Whole queryplan and query: https://www.brentozar.com/pastetheplan/?id=BkgbANxN4

I am struggling with a query that uses a lot of time.
The obvious reason for this is wrong estimates of amount of rows.
I have tried indexing and updated stats, however I do not seem to address the real problem since the query still goes amazingly slow (I guess wrong index or stats).
Part of execution plan that are problematic

What I need are help with interpreting this information so I can help the query to be optimized. What index, which DBCC functions or other built in functions should I run between executions to ensure clean cache and whatnot to avoid using wrong stats and the fresh new one?

Examples would be

DBCC FREEPROCCACHE
UPDATE STATISTICS *table*

Description of the index seek

Another bottleneck of the same query would be these hash matches. The Hash Match at the right most are finished within seconds, while the one to the left seems to struggle with the last 213 rows that uses many minutes. What can I do to find out where the problem lies in these hash matches?

another part of the execution plan

I am also trying to solve multiple memory spills in our batch jobs, where I can only seem to optimize memory spill from a single table.

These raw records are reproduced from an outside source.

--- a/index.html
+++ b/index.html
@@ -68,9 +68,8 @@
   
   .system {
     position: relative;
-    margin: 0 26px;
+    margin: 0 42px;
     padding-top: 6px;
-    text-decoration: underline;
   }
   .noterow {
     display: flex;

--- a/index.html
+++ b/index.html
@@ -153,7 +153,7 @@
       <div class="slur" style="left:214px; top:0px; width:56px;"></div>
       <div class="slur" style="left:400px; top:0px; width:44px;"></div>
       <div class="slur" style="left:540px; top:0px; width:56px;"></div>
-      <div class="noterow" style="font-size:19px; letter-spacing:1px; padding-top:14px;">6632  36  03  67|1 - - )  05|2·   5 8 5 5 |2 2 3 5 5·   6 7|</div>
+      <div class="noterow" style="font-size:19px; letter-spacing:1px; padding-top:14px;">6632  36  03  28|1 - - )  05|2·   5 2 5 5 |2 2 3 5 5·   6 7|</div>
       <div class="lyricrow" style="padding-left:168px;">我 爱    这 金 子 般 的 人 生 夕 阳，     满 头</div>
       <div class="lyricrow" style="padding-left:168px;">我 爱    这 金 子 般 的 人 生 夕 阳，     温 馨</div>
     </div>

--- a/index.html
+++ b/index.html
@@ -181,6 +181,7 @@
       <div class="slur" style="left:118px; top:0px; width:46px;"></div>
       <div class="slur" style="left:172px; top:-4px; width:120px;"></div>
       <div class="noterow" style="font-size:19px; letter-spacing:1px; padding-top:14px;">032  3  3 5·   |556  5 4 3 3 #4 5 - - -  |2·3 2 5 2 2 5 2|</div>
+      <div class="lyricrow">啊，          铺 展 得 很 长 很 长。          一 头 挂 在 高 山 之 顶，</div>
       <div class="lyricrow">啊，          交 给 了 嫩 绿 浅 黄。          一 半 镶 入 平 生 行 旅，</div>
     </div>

I have multiple sorts and hash matches where there are rather long probes and residuals including multiple tables or "Expressions" which I assume are either aggregated or set by SSIS packages.

Should I solve the 'first' or 'last' spills first? First are 'top of the three' and last would be closest to leaf nodes (operators). I do also wonder about some operators, mentioned below.

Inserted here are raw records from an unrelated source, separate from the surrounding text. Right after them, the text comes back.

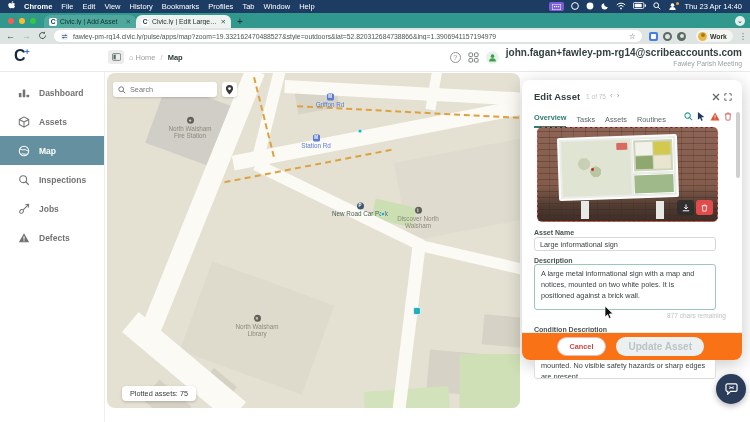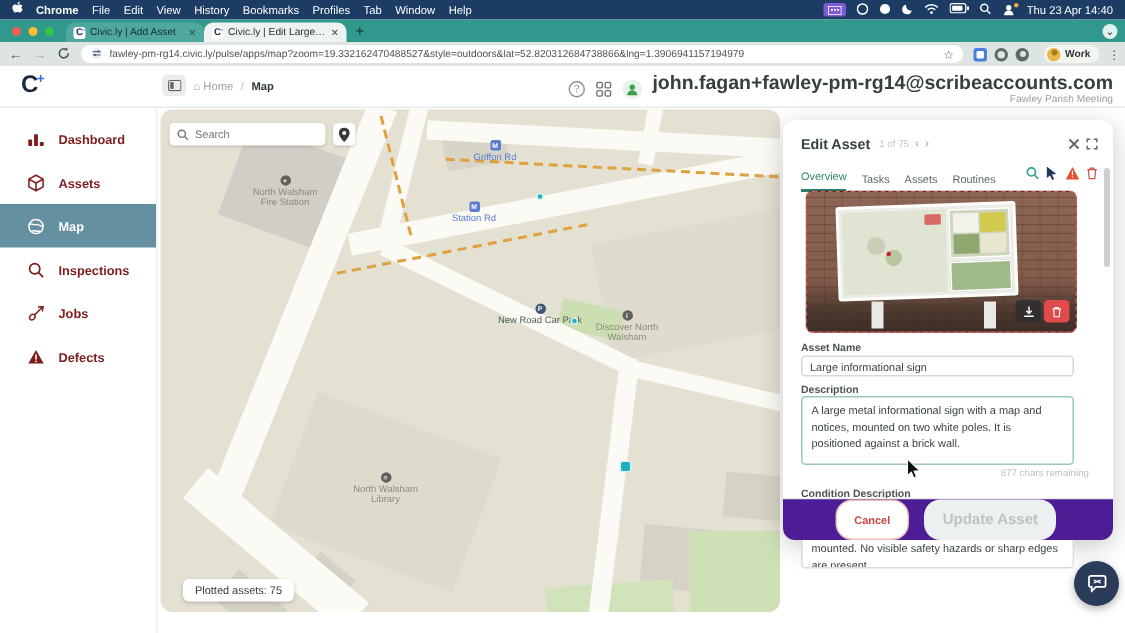--- a/index.html
+++ b/index.html
@@ -69,7 +69,7 @@
   .grid-ic svg { display:block; }
   .avatar { width:13px; height:13px; border-radius:50%; background:#e7f2e9; display:flex; align-items:center; justify-content:center; }
   .userblock { text-align:right; line-height:1.25; }
-  .userblock .em { font-size:13px; font-weight:700; color:#33403f; }
+  .userblock .em { font-size:10px; font-weight:700; color:#33403f; }
   .userblock .org { font-size:6.8px; color:#9aa2a1; }
 
   

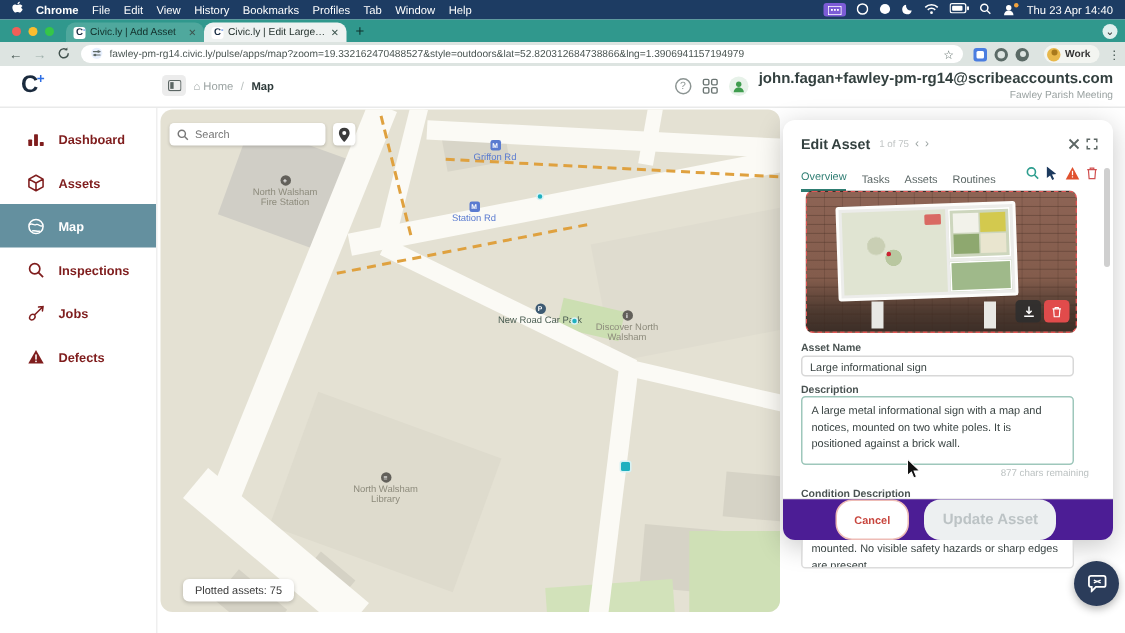--- a/index.html
+++ b/index.html
@@ -74,7 +74,7 @@
 
   
   .sidebar { position:absolute; left:0; top:72px; width:105px; height:350px; background:#fff; border-right:1px solid #efefef; }
-  .sitem { position:relative; height:29px; display:flex; align-items:center; gap:9px; padding-left:18px; color:#7f1d1d; cursor:pointer; }
+  .sitem { position:relative; height:29px; display:flex; align-items:center; gap:9px; padding-left:18px; color:#737373; cursor:pointer; }
   .sitem .lbl { font-size:8.5px; font-weight:700; }
   .sitem.sel { background:#64909f; color:#fff; }
   .sitem svg { flex:none; }

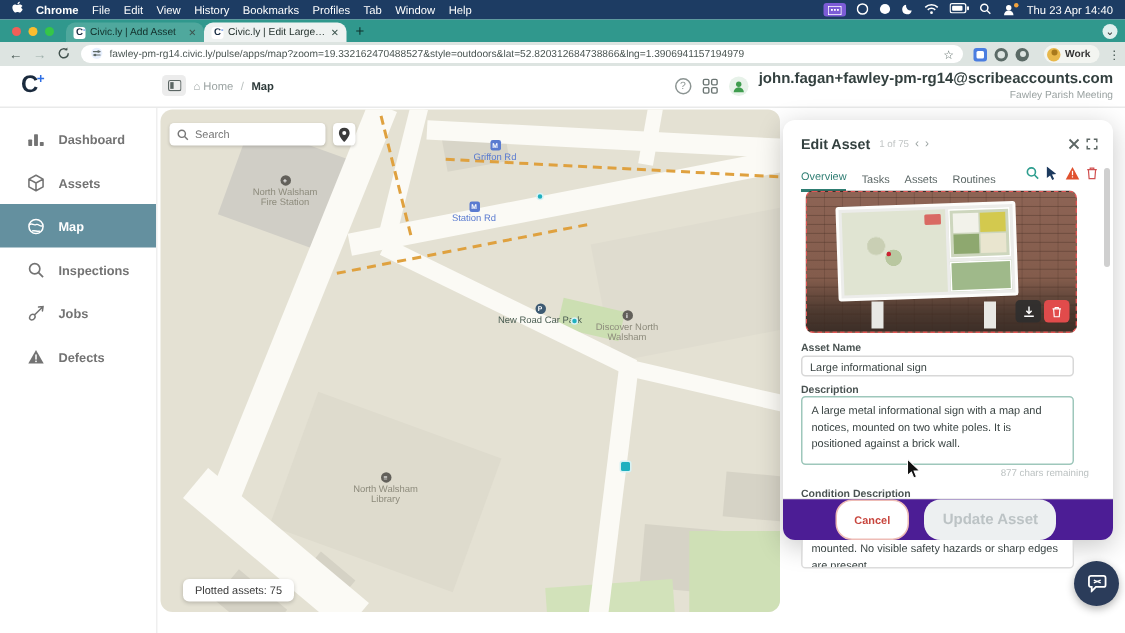--- a/index.html
+++ b/index.html
@@ -112,7 +112,7 @@
   .p-close { margin-left:auto; }
   .p-tabs { position:absolute; left:12px; right:10px; top:27px; display:flex; align-items:flex-end; gap:10px; }
   .p-tab { font-size:7.3px; color:#5c6766; padding-bottom:4px; }
-  .p-tab.on { color:#2e7d72; font-weight:400; border-bottom:2px solid #2e7d72; }
+  .p-tab.on { color:#2e7d72; font-weight:700; border-bottom:2px solid #2e7d72; }
   .p-tabicons { margin-left:auto; display:flex; align-items:center; gap:4px; padding-bottom:3px; }
   .scrollthumb { position:absolute; right:2px; top:32px; width:4px; height:66px; background:#cfcfcf; border-radius:2px; }
 

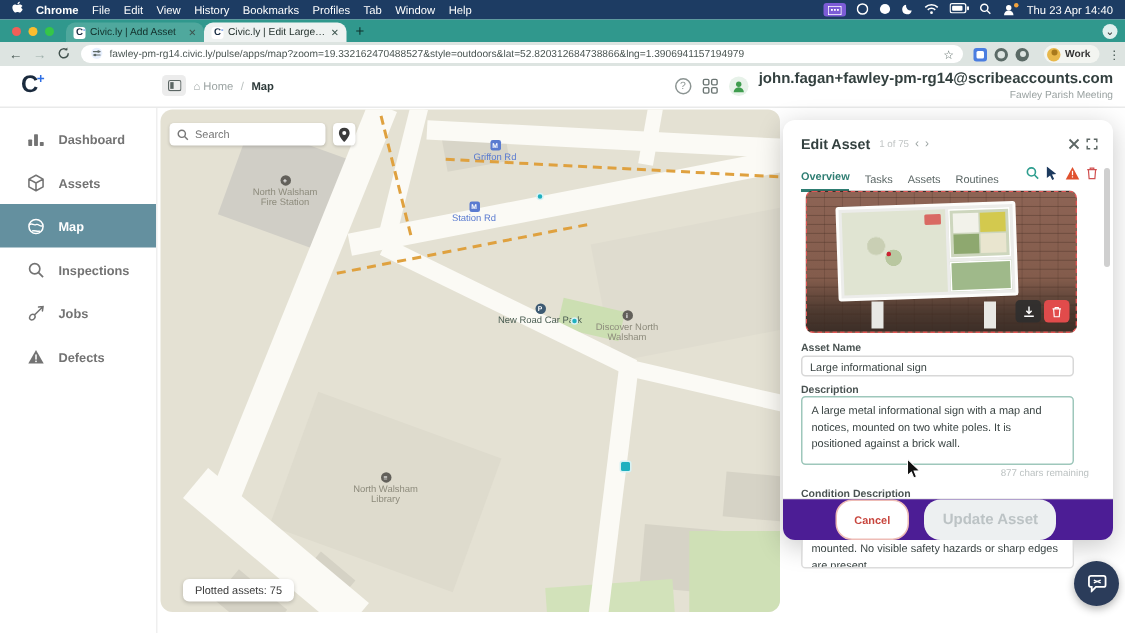--- a/index.html
+++ b/index.html
@@ -152,8 +152,8 @@
   .chars { position:absolute; right:16px; top:232px; font-size:6.5px; color:#bcc2c2; }
 
   .p-footer { position:absolute; left:0; right:0; bottom:0; height:28px; border-top:1px solid #ececec;
-    display:flex; justify-content:flex-end; gap:10px; padding-right:38px;
-    border-radius:0 0 8px 8px; background:#4c1d95; }
+    display:flex; align-items:center; justify-content:flex-end; gap:10px; padding-right:38px;
+    border-radius:0 0 8px 8px; background:#f97316; }
   .btn-cancel { border:1px solid #eebcb6; color:#c8473f; background:#fff; border-radius:11px; padding:4px 12px;
     font-size:7.3px; font-weight:600; font-family:"Liberation Sans",sans-serif; }
   .btn-update { border:none; color:#bcc3c5; background:#edf0f1; border-radius:11px; padding:4px 12px;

Can you explain what the terms mean regarding the execution plan descriptions:

  1. Build residual
  2. Probe residual
  3. Hash keys probe

I believe I understand the following terms:

Order by: The order of which the operator needs the data in

Output list: Which data the operator are retrieving for output

Best Answer

That’s a lot of questions.

I write about Hash Match with Probe Residual here: http://blogs.lobsterpot.com.au/2011/03/22/probe-residual-when-you-have-a-hash-match-a-hidden-cost-in-execution-plans/ - there’s a good chance the problem with your Hash Match finishing is more related to what’s pulling the rows from it than the Hash itself.

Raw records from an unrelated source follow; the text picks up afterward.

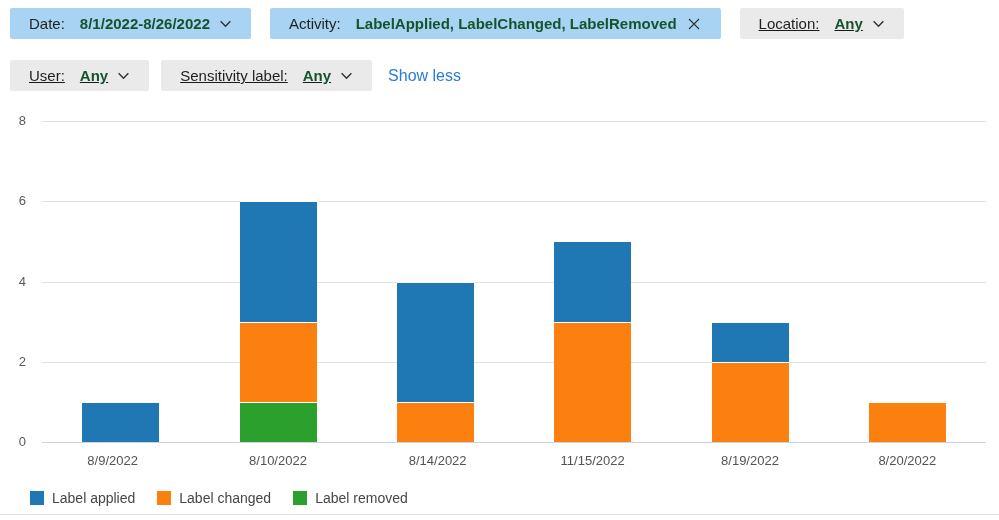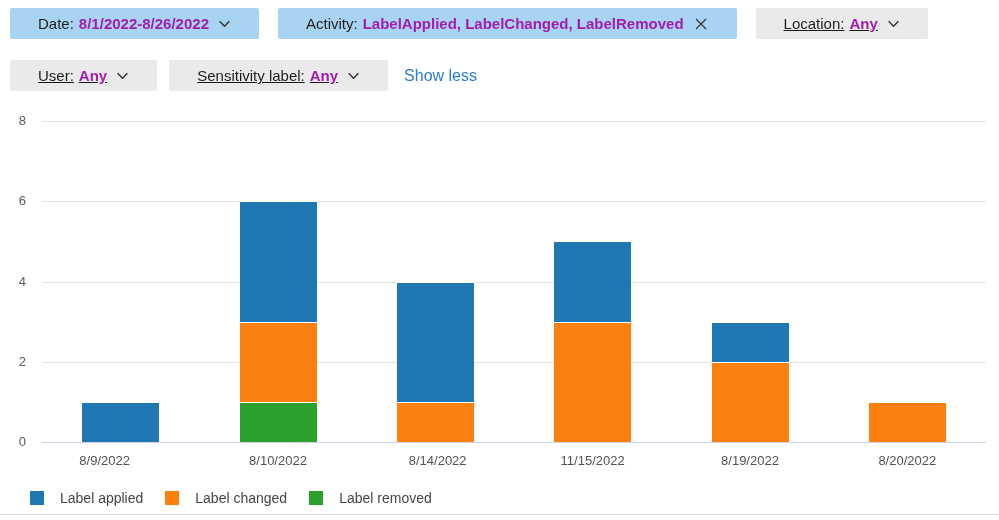--- a/index.html
+++ b/index.html
@@ -12,7 +12,7 @@
   .frow1{top:8px;}
   .frow2{top:60px;gap:12px;}
   .pill{
-    display:inline-flex;align-items:center;height:31px;padding:0 28px;
+    display:inline-flex;align-items:center;height:31px;padding:0 19px;
     border-radius:2px;font-size:15px;white-space:nowrap;cursor:pointer;
   }
   .pill.sel{background:#a9d3f2;}

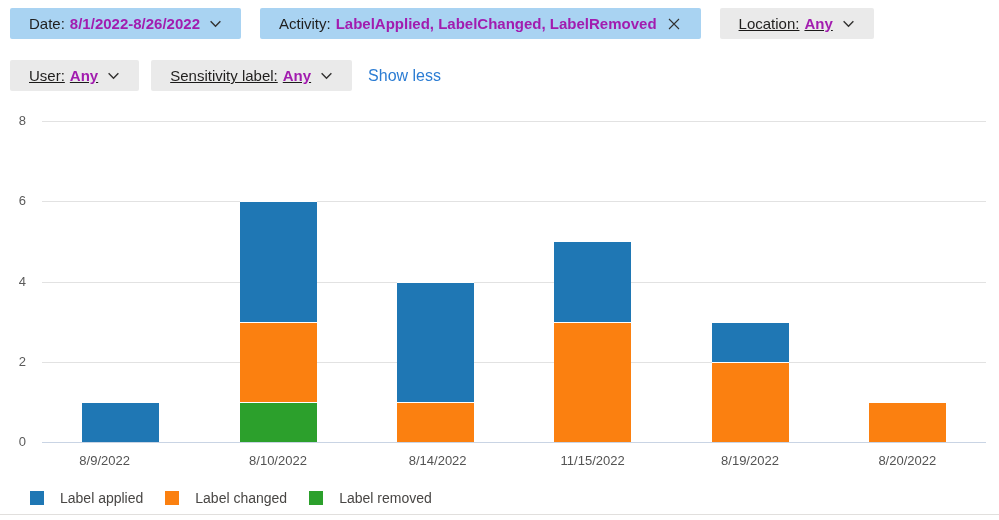--- a/index.html
+++ b/index.html
@@ -18,7 +18,7 @@
   .pill.sel{background:#a9d3f2;}
   .pill.gray{background:#eaeaea;text-decoration:underline;}
   .pl{color:#201f1e;}
-  .pv{font-weight:700;color:#a21caf;margin-left:5px;}
+  .pv{font-weight:700;color:#14532d;margin-left:15px;}
   .icon{display:inline-flex;align-items:center;margin-left:9px;}
   .xbtn{
     display:inline-flex;align-items:center;justify-content:center;

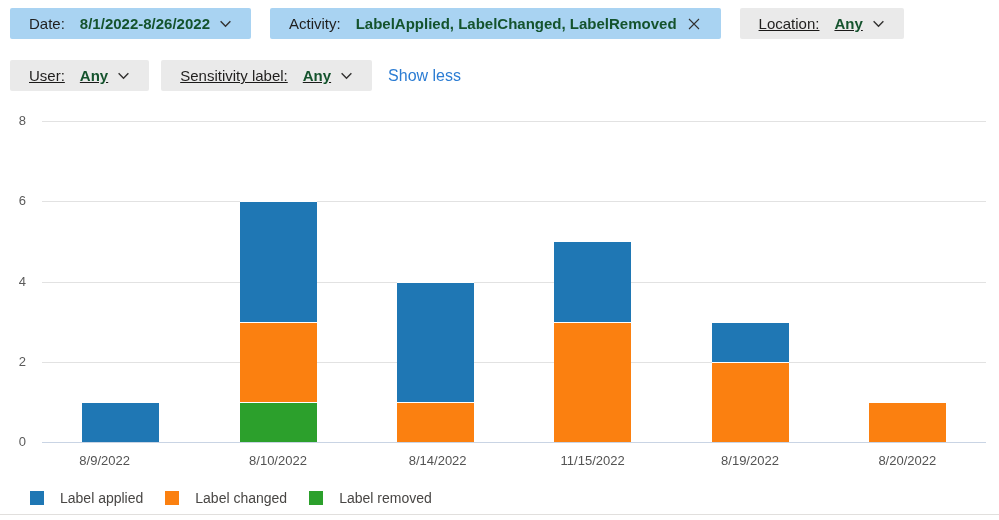--- a/index.html
+++ b/index.html
@@ -120,7 +120,7 @@
         <div class="gl" style="top: 16px; left: 42px; width: 944px;"></div>
         <div class="yt" style="top: 8px;">8</div>
         <div class="seg" style="left: 82.1667px; top: 296.875px; width: 77px; height: 40.125px; background: rgb(31, 119, 180);"></div>
-        <div class="xl" style="left: 26px; top: 348px; width: 157.333px;">8/9/2022</div>
+        <div class="xl" style="left: 34px; top: 348px; width: 157.333px;">8/9/2022</div>
         <div class="seg" style="left: 239.5px; top: 296.875px; width: 77px; height: 40.125px; background: rgb(44, 160, 44);"></div>
         <div class="seg" style="left: 239.5px; top: 216.625px; width: 77px; height: 80.25px; background: rgb(251, 128, 16);"></div>
         <div class="seg" style="left: 239.5px; top: 96.25px; width: 77px; height: 120.375px; background: rgb(31, 119, 180);"></div>

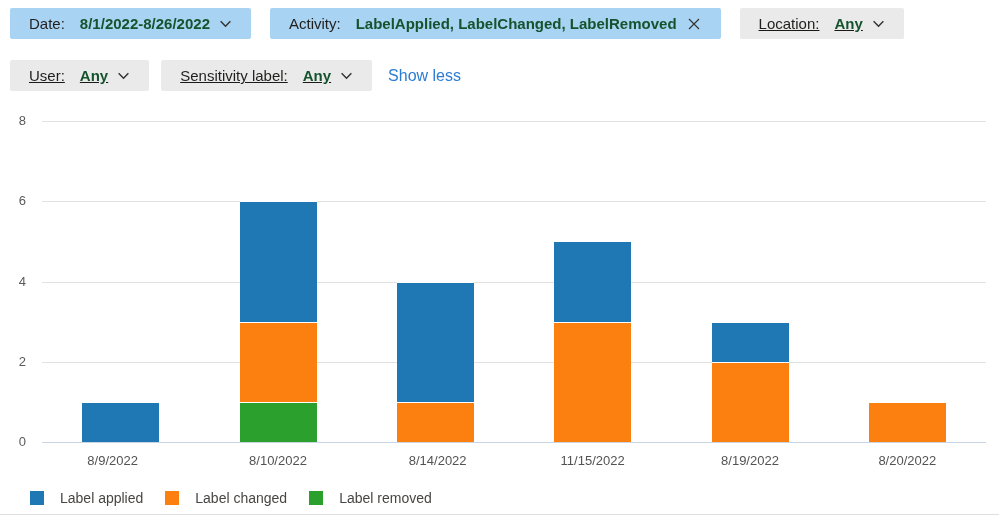--- a/index.html
+++ b/index.html
@@ -44,7 +44,7 @@
   .legend{
     position:absolute;left:30px;top:385px;display:flex;align-items:center;gap:22px;
   }
-  .litem{display:flex;align-items:center;gap:16px;font-size:14px;color:#484644;}
+  .litem{display:flex;align-items:center;gap:8px;font-size:14px;color:#484644;}
   .sw{width:14px;height:14px;display:inline-block;}
   .divider{position:absolute;left:0;top:514px;width:999px;height:1px;background:#e1dfdd;}
 </style>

As for your stats, the problem is all your ORs. You may find your Seek works better with an index that has KVID_Kontotype as the first key, followed by PeriodeStartDato. Then instead of having a large range scan across all dates earlier than your predicate and checking every single row to see if the Kontotype is correct, it would seek for each Kontotype with the appropriate date range. It would probably estimate better, but fundamentally would read fewer rows to get what you need.